In this thesis, the connections between thermodynamics and general relativity are explored. We introduce some of the history of the interaction between these two theories and take some time to individually study important concepts of both of them. Then, we move on to explore the concept of gravitationally induced temperature gradients in equilibrium states, first introduced by Richard Tolman. We explore these Tolman-like temperature gradients, understanding their physical origin and whether they can be generated by other forces or not. We then generalize this concept for fluids following generic four-velocities, which are not necessarily generated by Killing vectors, in general stationary space-times. Some examples are given.

Driven by the interest of understanding and possibly extending the concept of equilibrium for fluids following trajectories which are not generated by Killing vectors, we dedicate ourselves to a more fundamental question: can we still define thermal equilibrium for non-Killing flows? To answer this question we review two of the main theories of relativistic non-perfect fluids: Classical Irreversible Thermodynamics and Extended Irreversible Thermodynamics. We also take a tour through the interesting concept of Born-rigid motion, showing some explicit examples of non-Killing rigid flows for Bianchi Type I space-times. These results are important since they show that the Herglotz–Noether theorem cannot be extended for general curved space-times. We then connect the Born-rigid concept with the results obtained by the relativistic fluid’s equilibrium conditions and show that the exact thermodynamic equilibrium can only be achieved along a Killing flow. We do, however, introduce some interesting possibilities which are allowed for non-Killing flows.

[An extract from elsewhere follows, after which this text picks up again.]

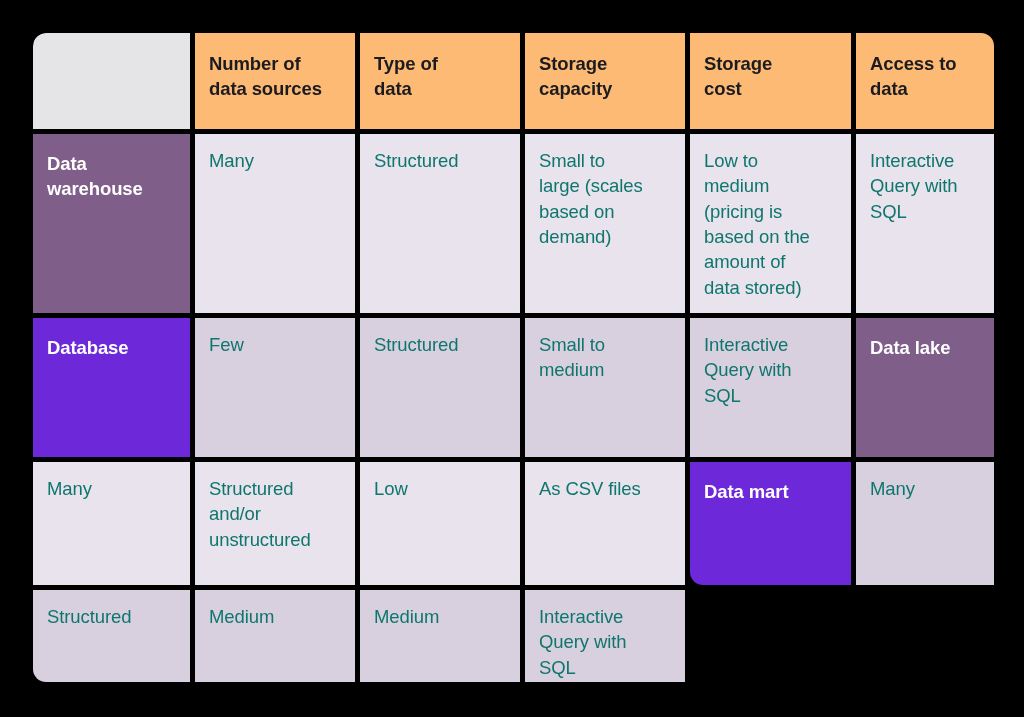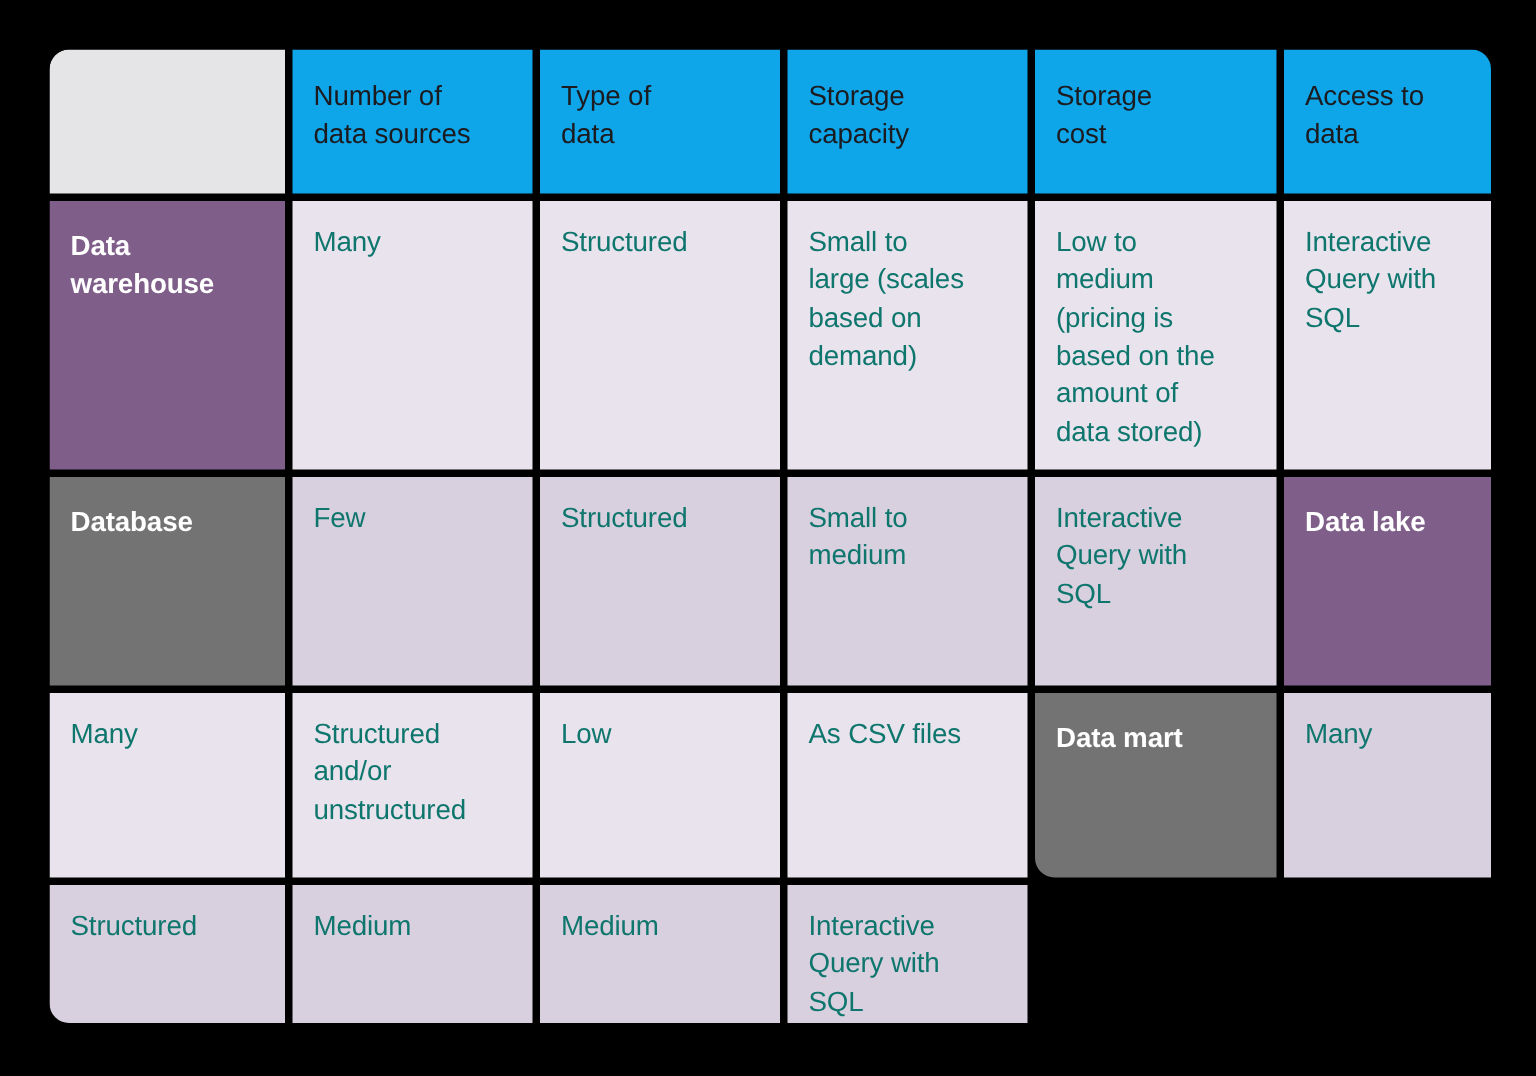"Number of" .header-cell { background: #0ea5e9 -> #fdba74; font-weight: normal -> bold }
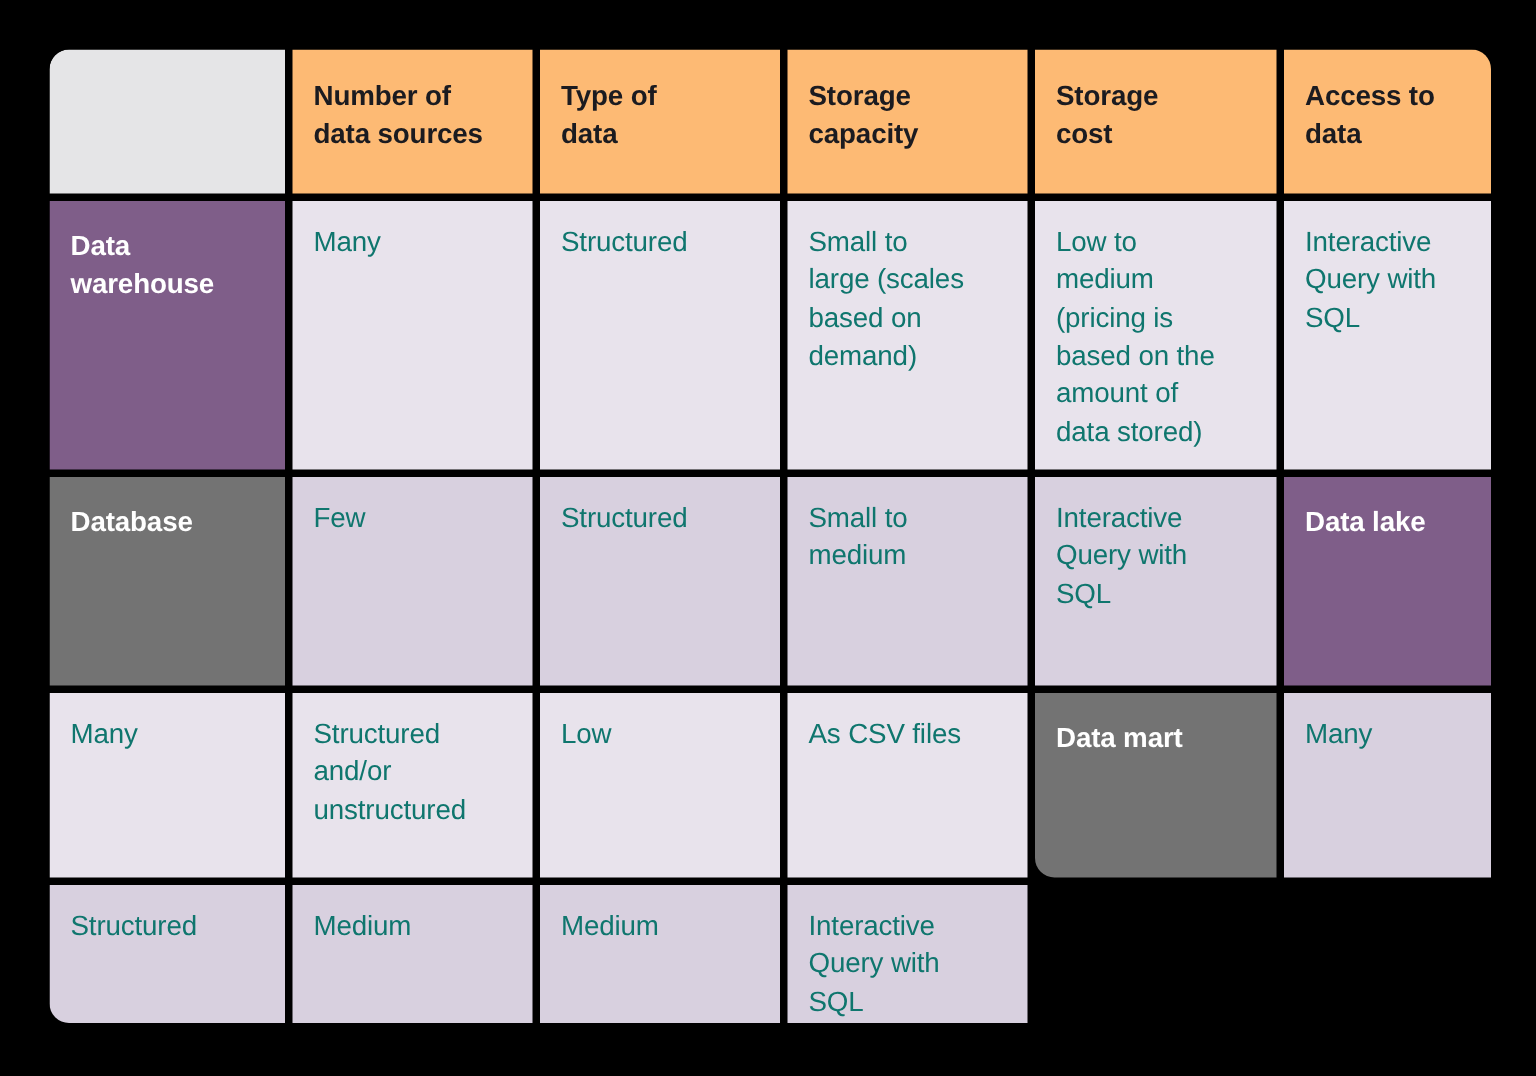"Database" .label-dark { background: #737373 -> #6d28d9 }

We then launch into black hole thermodynamics, specifically studying the trans-Planckian problem for Hawking radiation. We construct a kinematical model consisting of matching two Vaidya spacetimes along a thin shell and show that, as long as the Hawking radiation is emitted only a few Planck lengths (in proper distance) away from the horizon, the trans-Plackian problem can be avoided.

We conclude with a brief discussion about what was presented and what can be done in the future.